From the line that includes "none -> <p>Spring" to the last line of the records that follow, copy every line exactly and nothing more, omitting pictures.

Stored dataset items
_ _ _

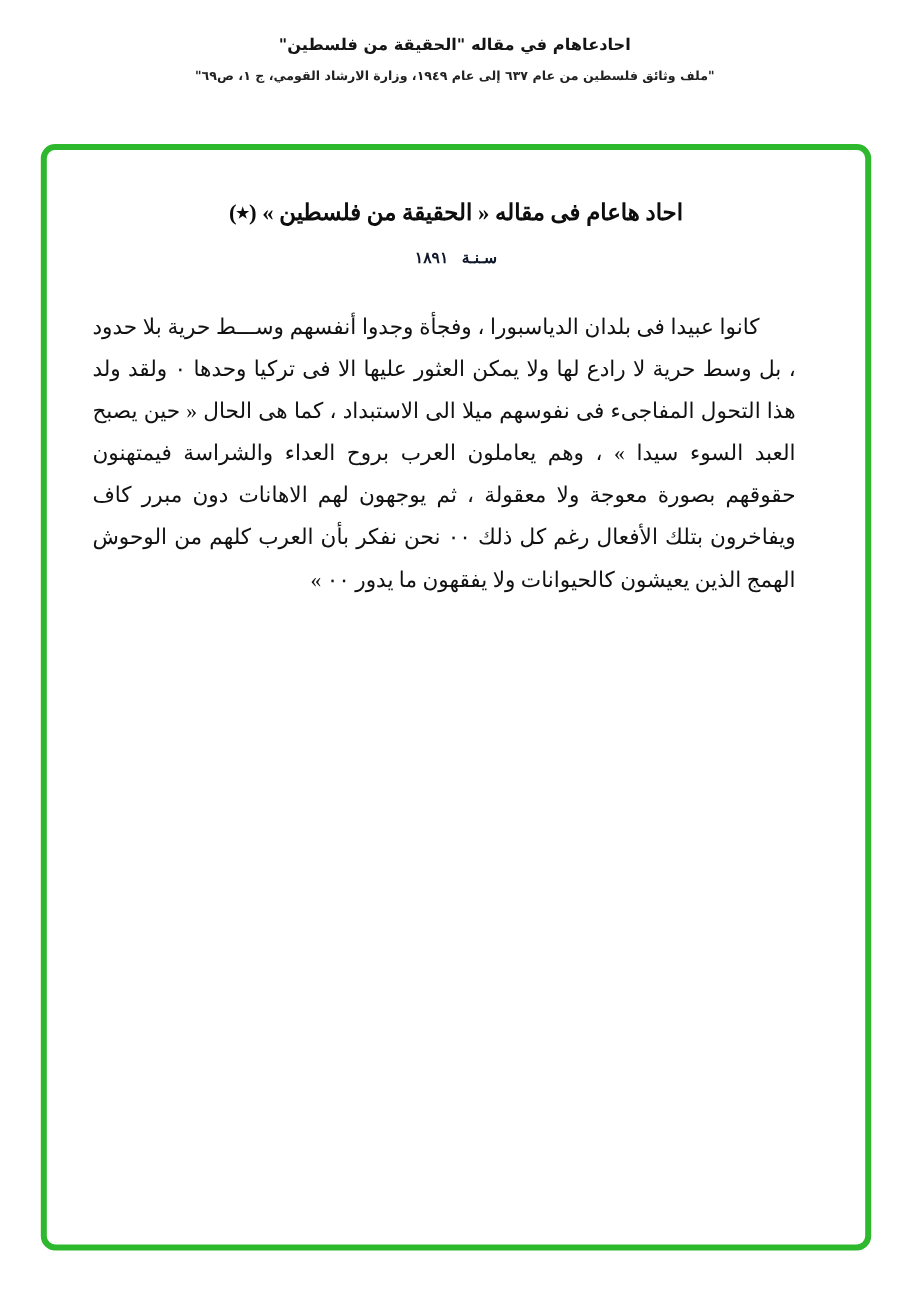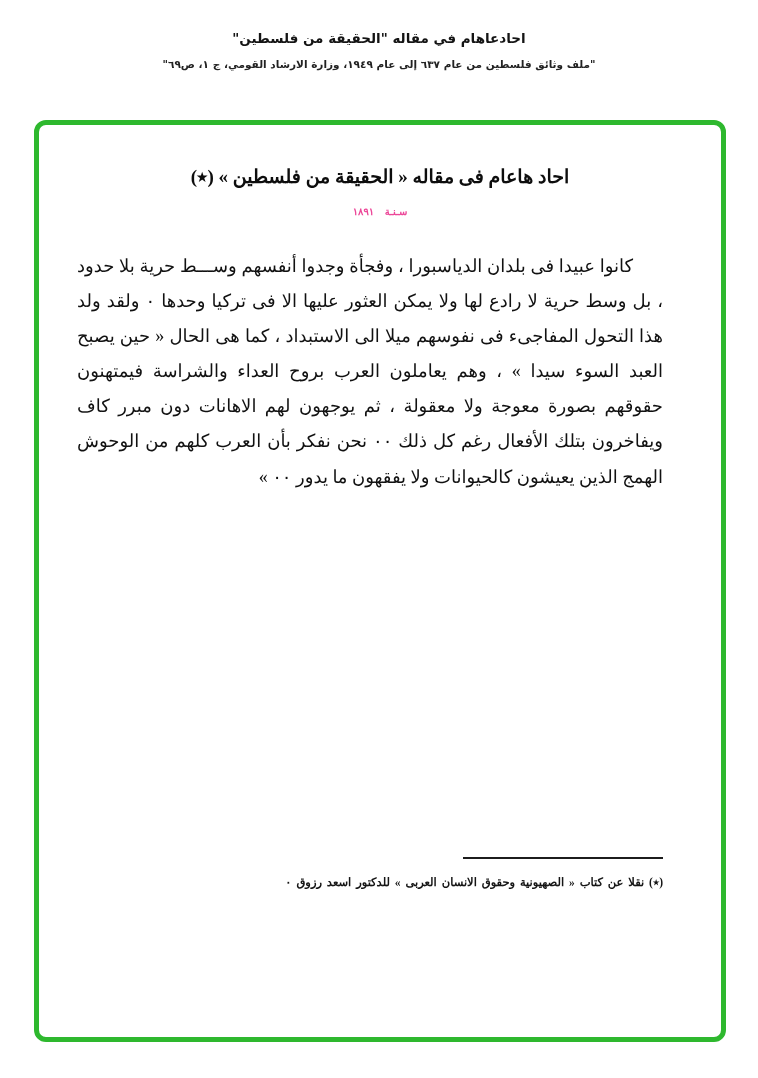"سـنـة ١٨٩١" .doc-date { color: #ec4899 -> #0f172a; font-size: 10px -> 13px }
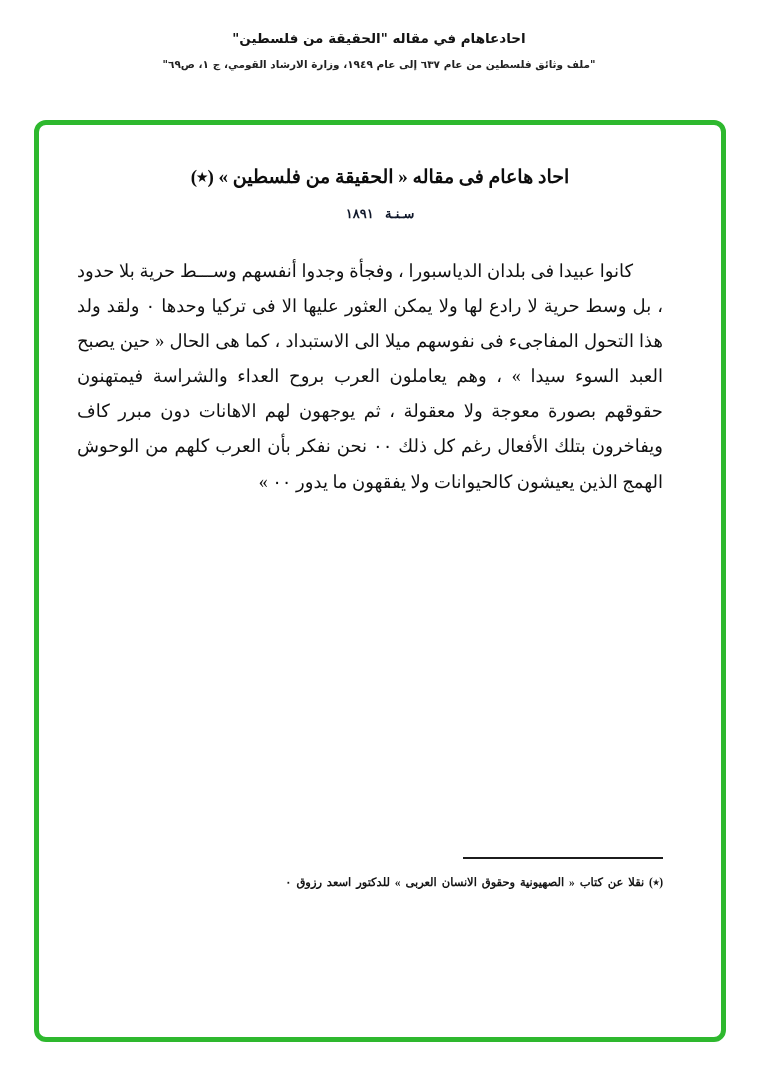"(٭) نقلا عن كتاب «" div.footnote { html: <div> <div></div> <div>(٭) نقلا عن كتاب « الصهيونية وحقوق الانسان العربى » للدكتور اسعد رزوق ٠</div> </div> -> none }
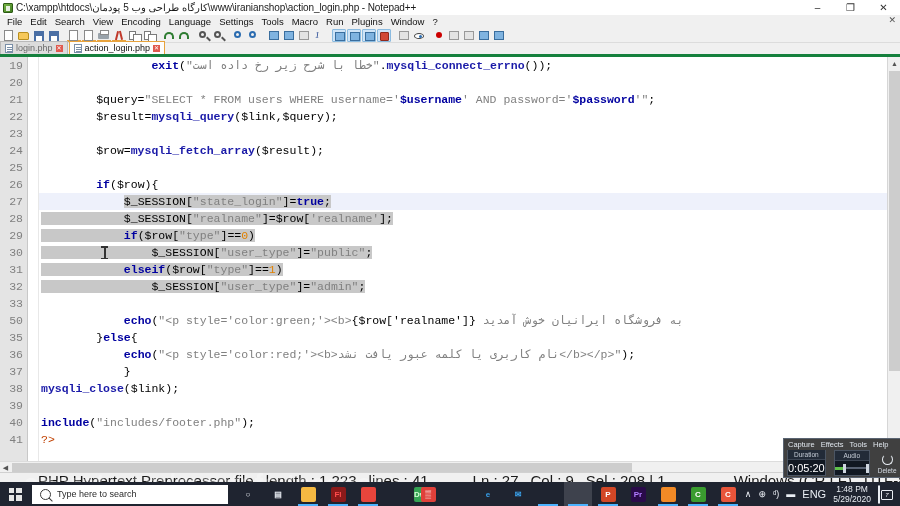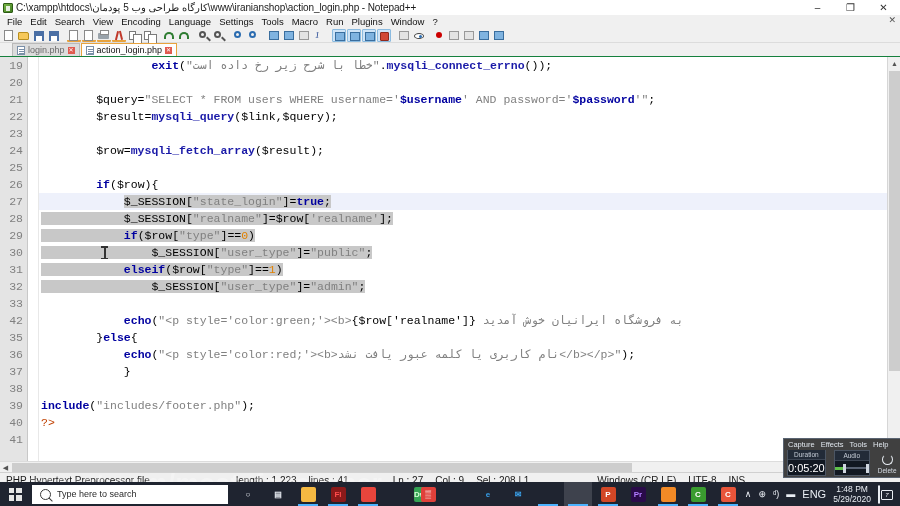"login.php" .tabbar { border-bottom: 1px solid #15803d -> 3px solid #15803d; padding-left: 12px -> 0 }
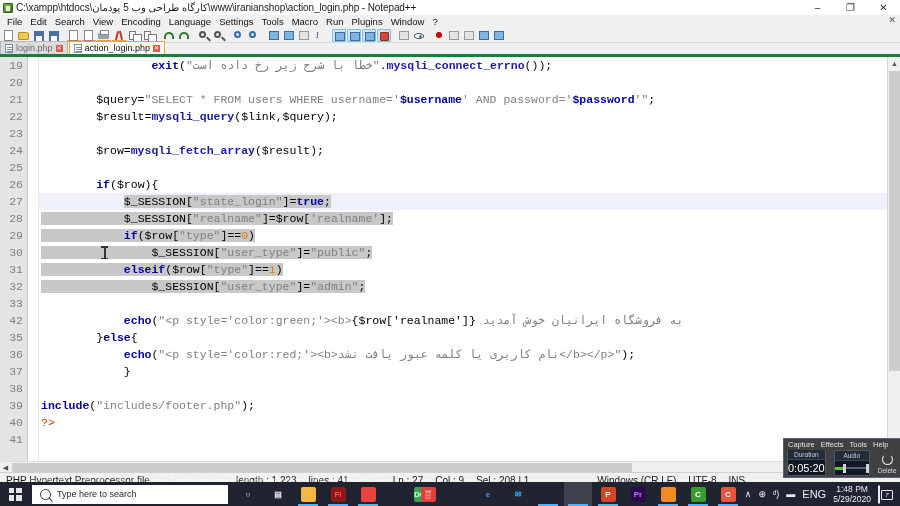"42" div.ln { text: 42 -> 50 }
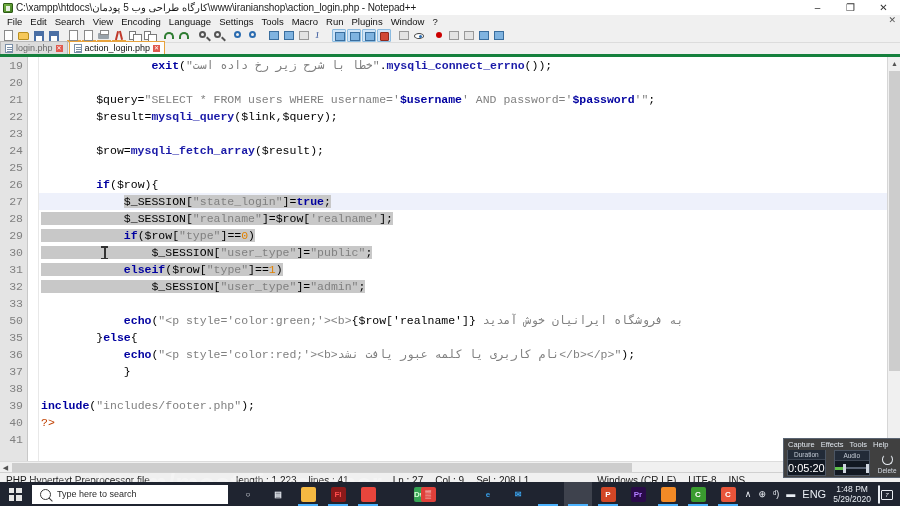"mysqli_close($link);" div.ln { html: none -> <div><span>mysqli_close</span><span>($link);</span></div> }
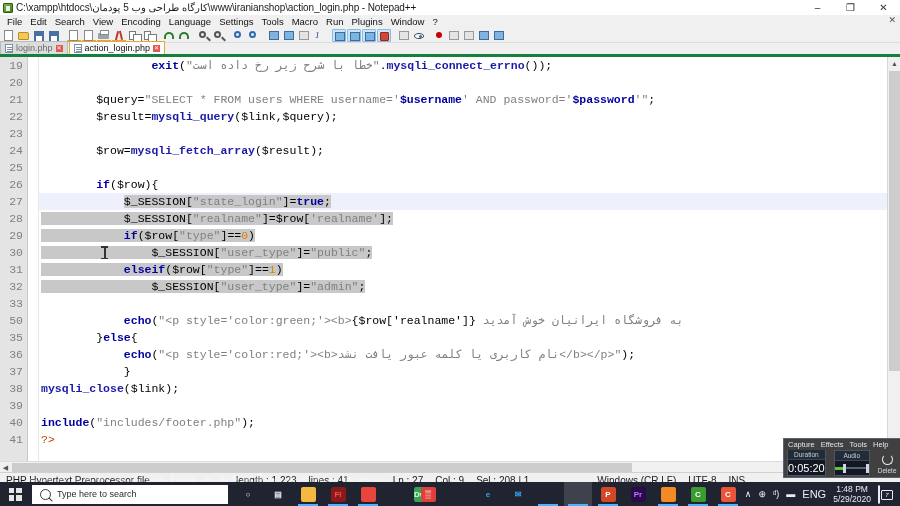"PHP Hypertext Preprocessor file" .statusbar { font-size: 10px -> 15px; padding-left: none -> 32px }
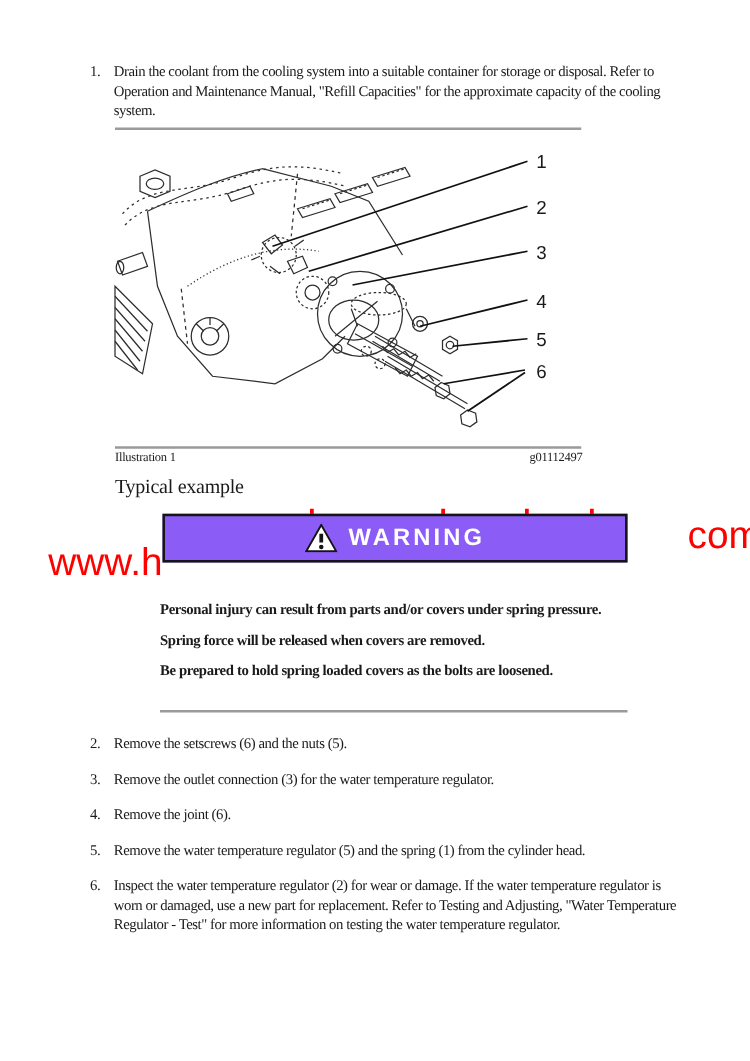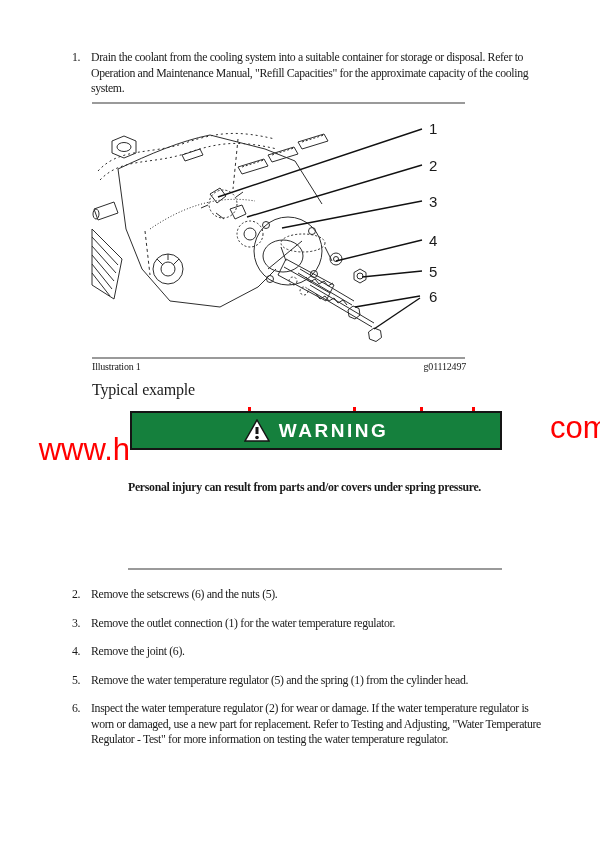"WARNING" div.abs { background: #15803d -> #8b5cf6 }
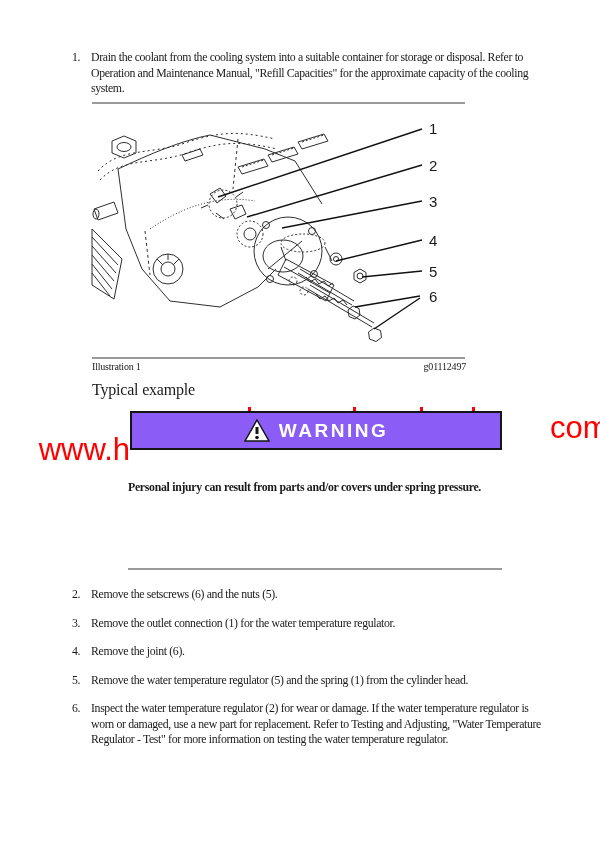"Spring force will be released" p { html: none -> <p>Spring force will be released when covers are removed.</p> }
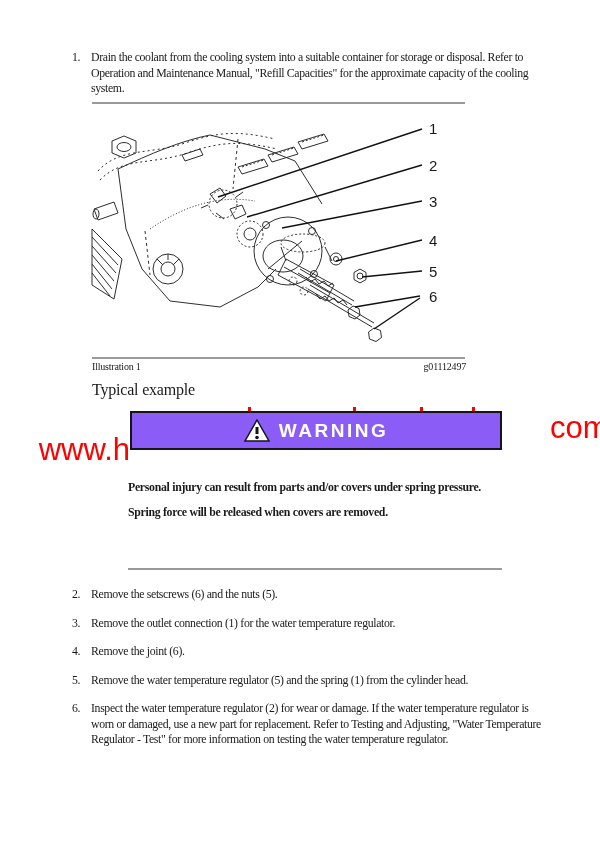"Be prepared to hold spring" p { html: none -> <p>Be prepared to hold spring loaded covers as the bolts are loosened.</p> }
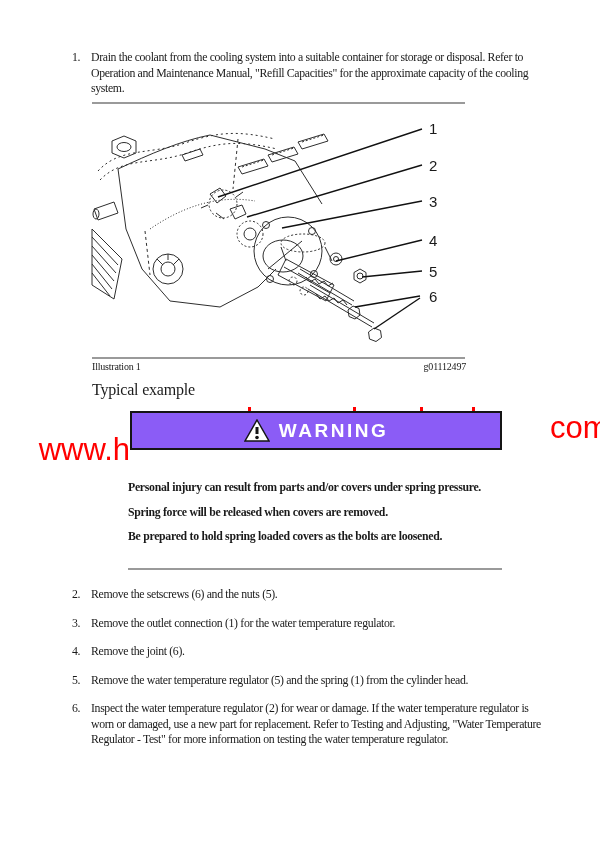"Remove the outlet connection (1)" div.stepbody { text: 1 -> 3 }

_ _ _

# EXPECTED ANSWER
"Spring force will be released" p { html: none -> <p>Spring force will be released when covers are removed.</p> }
"Be prepared to hold spring" p { html: none -> <p>Be prepared to hold spring loaded covers as the bolts are loosened.</p> }
"Remove the outlet connection (1)" div.stepbody { text: 1 -> 3 }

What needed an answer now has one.